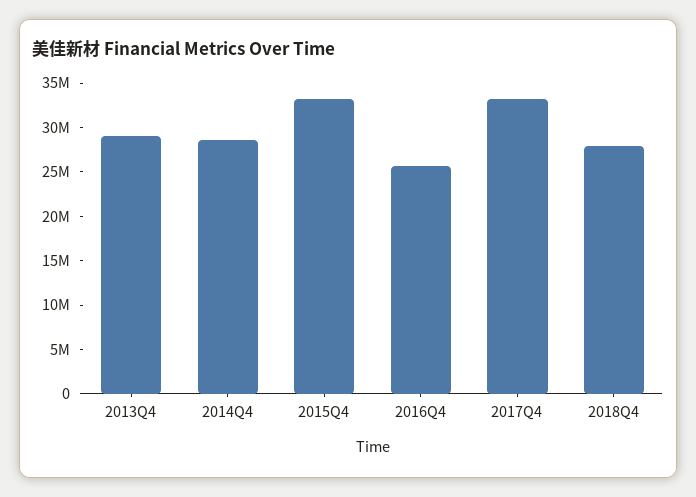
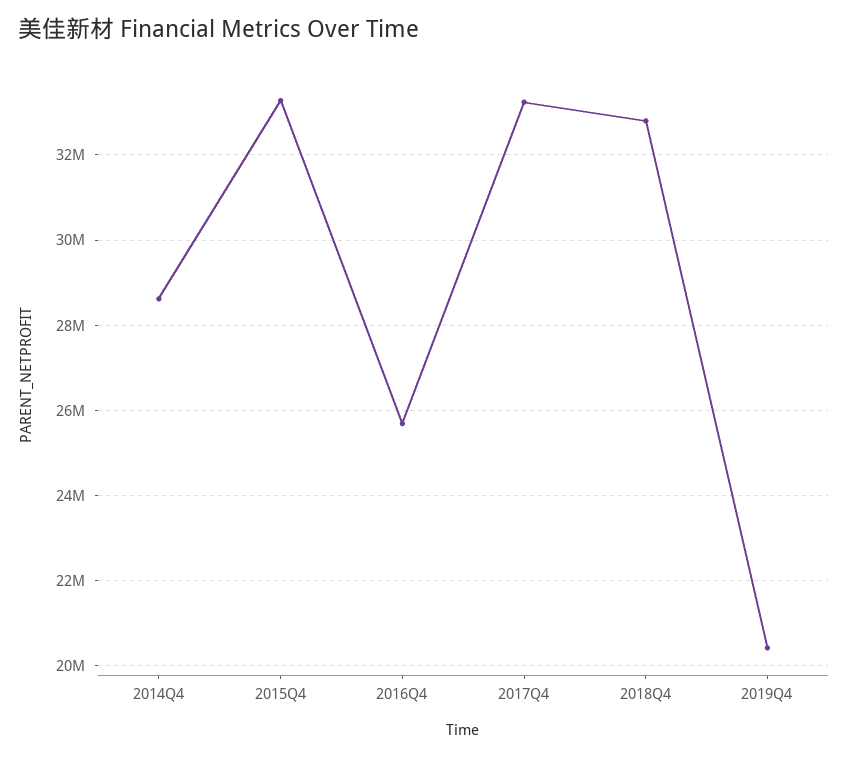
2013Q4: 29000000 -> none
2018Q4: 28000000 -> 32800000
2019Q4: none -> 20400000

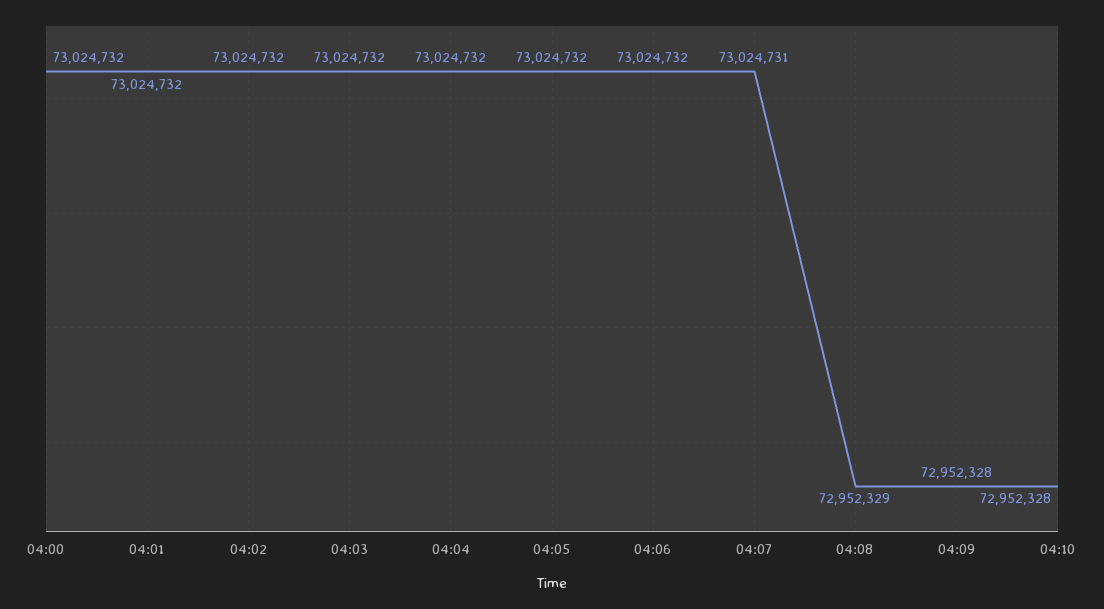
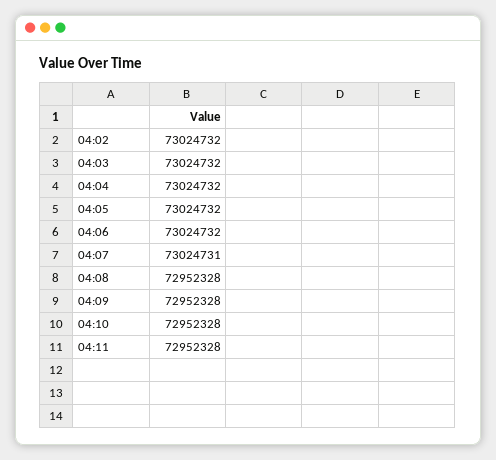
04:00: 73024732 -> none
04:01: 73024732 -> none
04:08: 72952329 -> 72952328
04:11: none -> 72952328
....................
### Exercise
Using the entries above, tally how many lines have the word "none" in them; write the number and nothing more.

### Response area
5